:: Source records ::
□ □ □ □ □
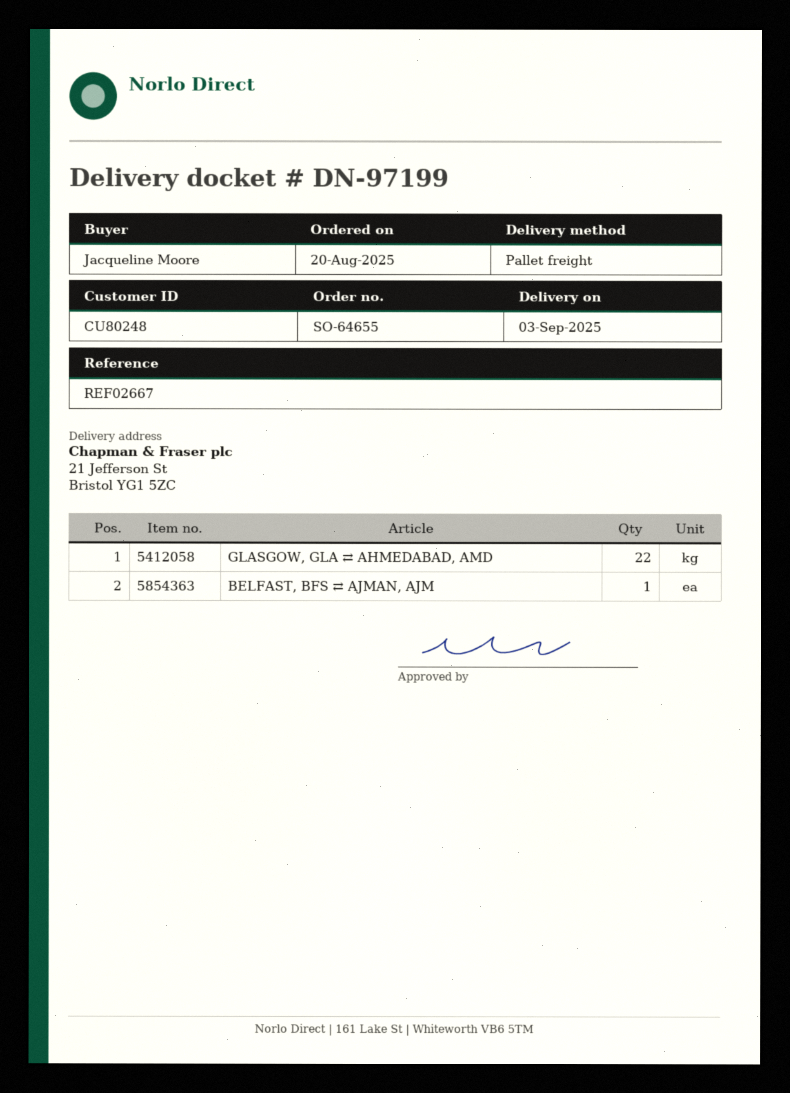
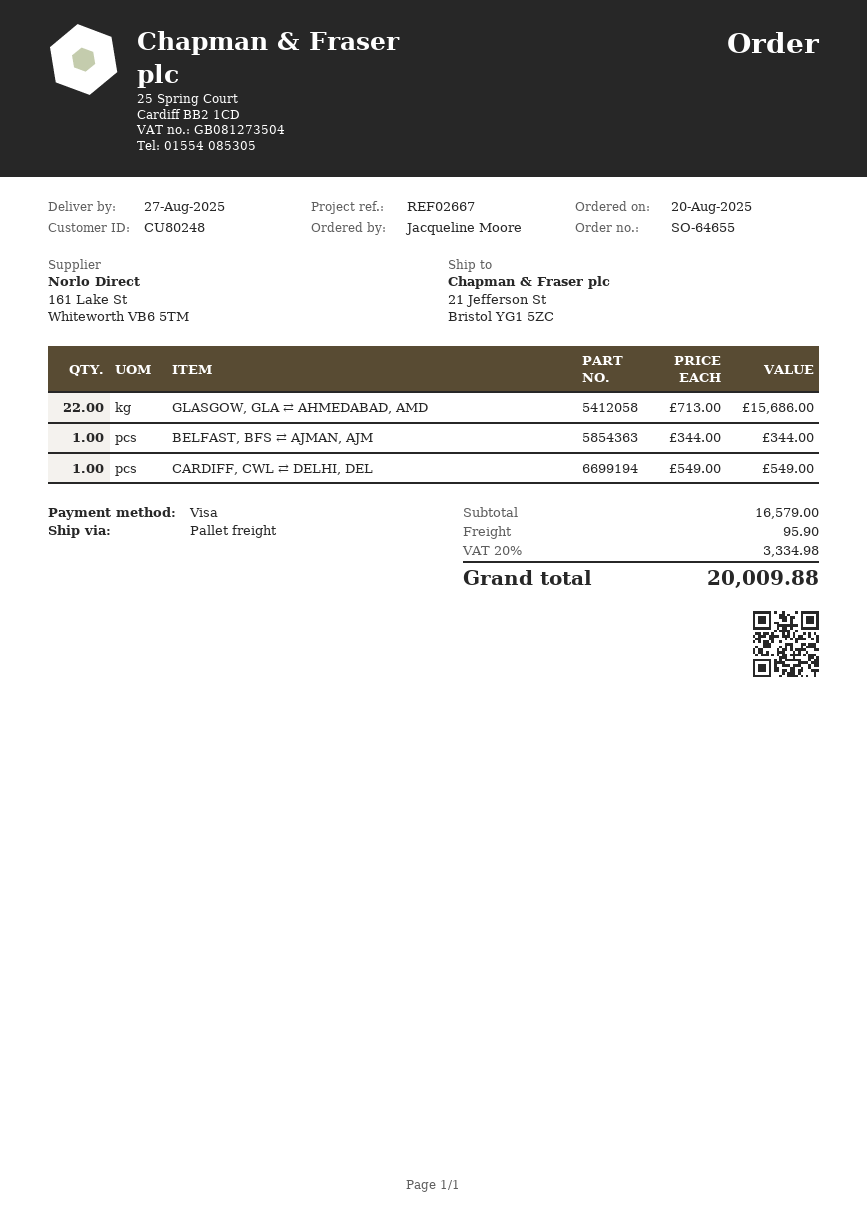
delivery date: 2025-09-03 -> 2025-08-27
CARDIFF, CWL ⇄ DELHI, DEL: none -> 1

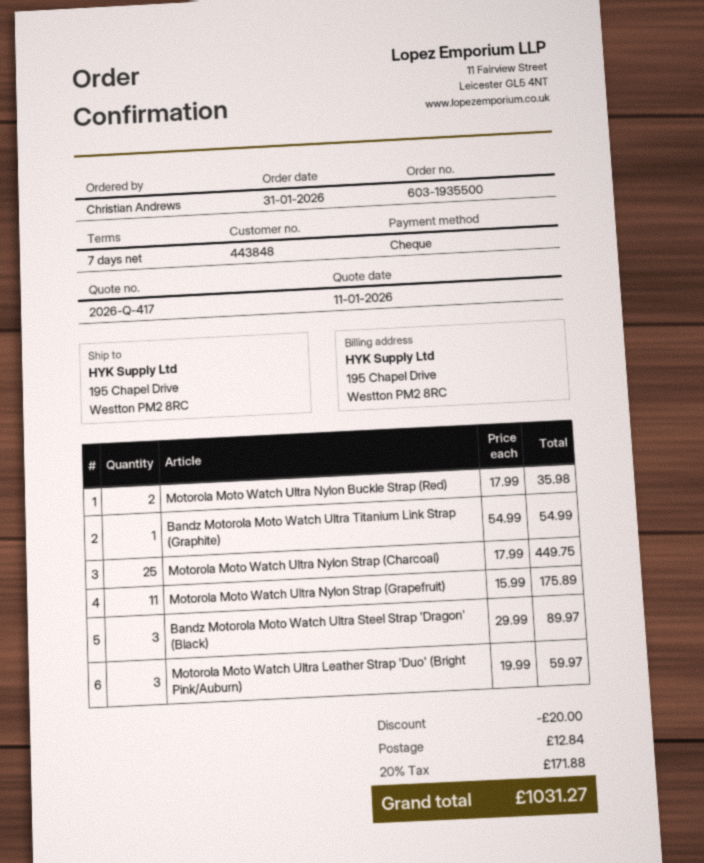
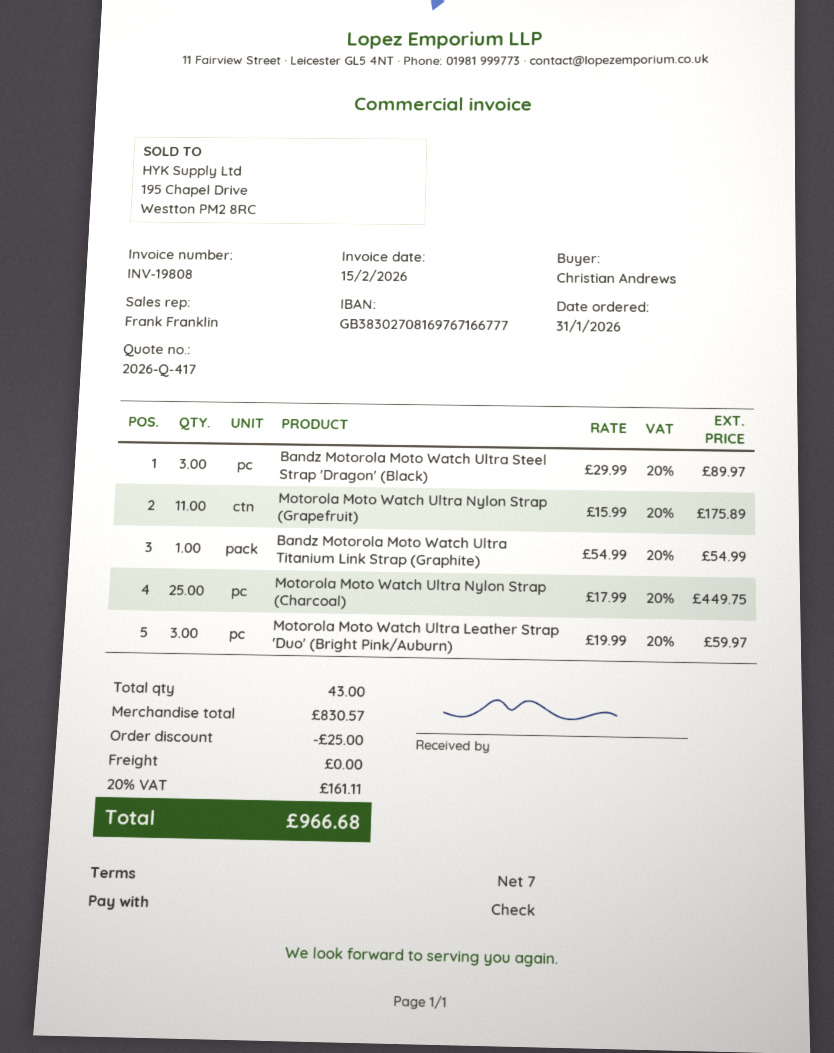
Motorola Moto Watch Ultra Nylon Buckle Strap (Red): 2 x 17.99 = 35.98 -> none
discount: 20.00 -> 25.00
shipping: 12.84 -> 0.00
tax: 20% = 171.88 -> 20% = 161.11
total: 1031.27 -> 966.68

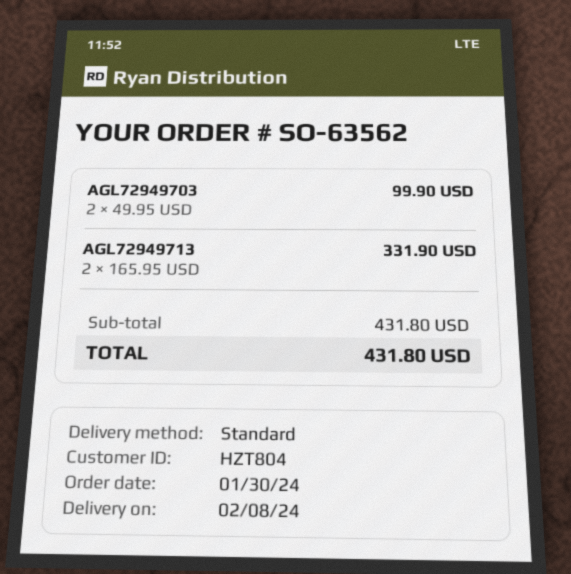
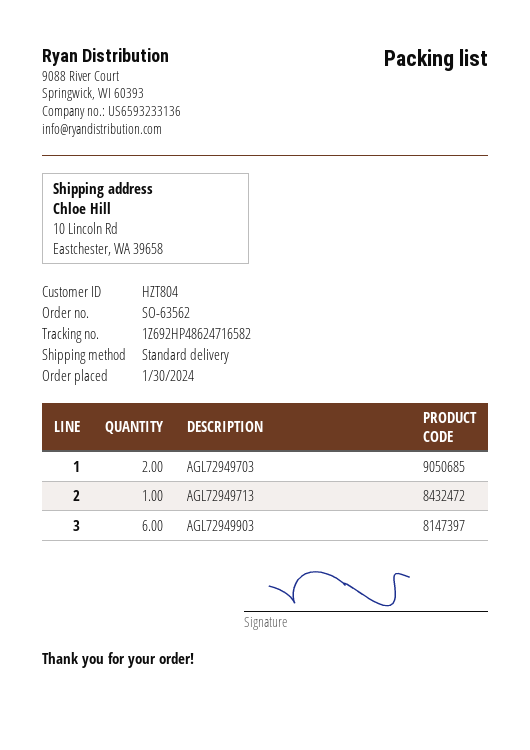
AGL72949713: 2 -> 1
AGL72949903: none -> 6

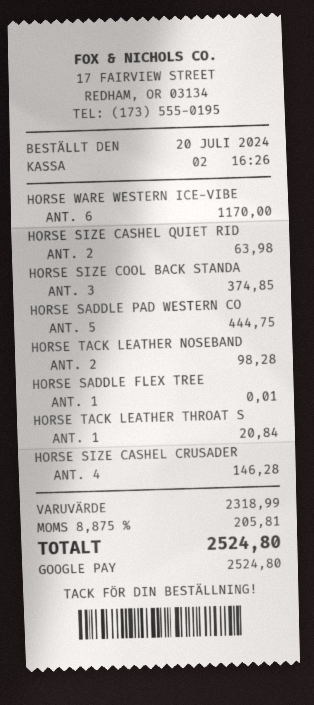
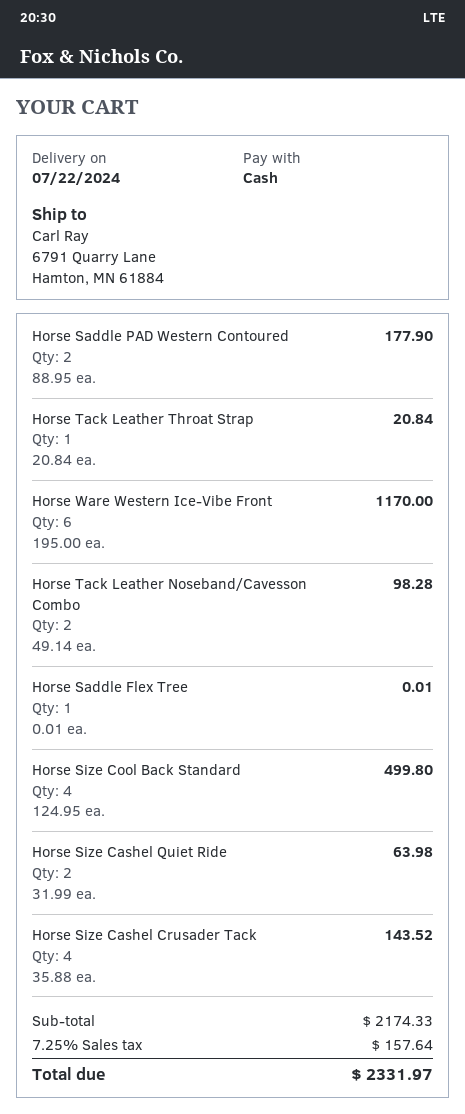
payment method: Google Pay -> cash
HORSE SIZE COOL BACK STANDA: 3 for 374.85 -> 4 for 499.80
HORSE SADDLE PAD WESTERN CO: 5 for 444.75 -> 2 for 177.90
HORSE SIZE CASHEL CRUSADER: 4 for 146.28 -> 4 for 143.52
subtotal: 2318.99 -> 2174.33
tax: 8.875% = 205.81 -> 7.25% = 157.64
total: 2524.80 -> 2331.97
□ □ □ □ □
Reproduce the data exactly as it appears above. Pictures are to be left out.

delivery date: 2025-09-03 -> 2025-08-27
CARDIFF, CWL ⇄ DELHI, DEL: none -> 1

Motorola Moto Watch Ultra Nylon Buckle Strap (Red): 2 x 17.99 = 35.98 -> none
discount: 20.00 -> 25.00
shipping: 12.84 -> 0.00
tax: 20% = 171.88 -> 20% = 161.11
total: 1031.27 -> 966.68

AGL72949713: 2 -> 1
AGL72949903: none -> 6

payment method: Google Pay -> cash
HORSE SIZE COOL BACK STANDA: 3 for 374.85 -> 4 for 499.80
HORSE SADDLE PAD WESTERN CO: 5 for 444.75 -> 2 for 177.90
HORSE SIZE CASHEL CRUSADER: 4 for 146.28 -> 4 for 143.52
subtotal: 2318.99 -> 2174.33
tax: 8.875% = 205.81 -> 7.25% = 157.64
total: 2524.80 -> 2331.97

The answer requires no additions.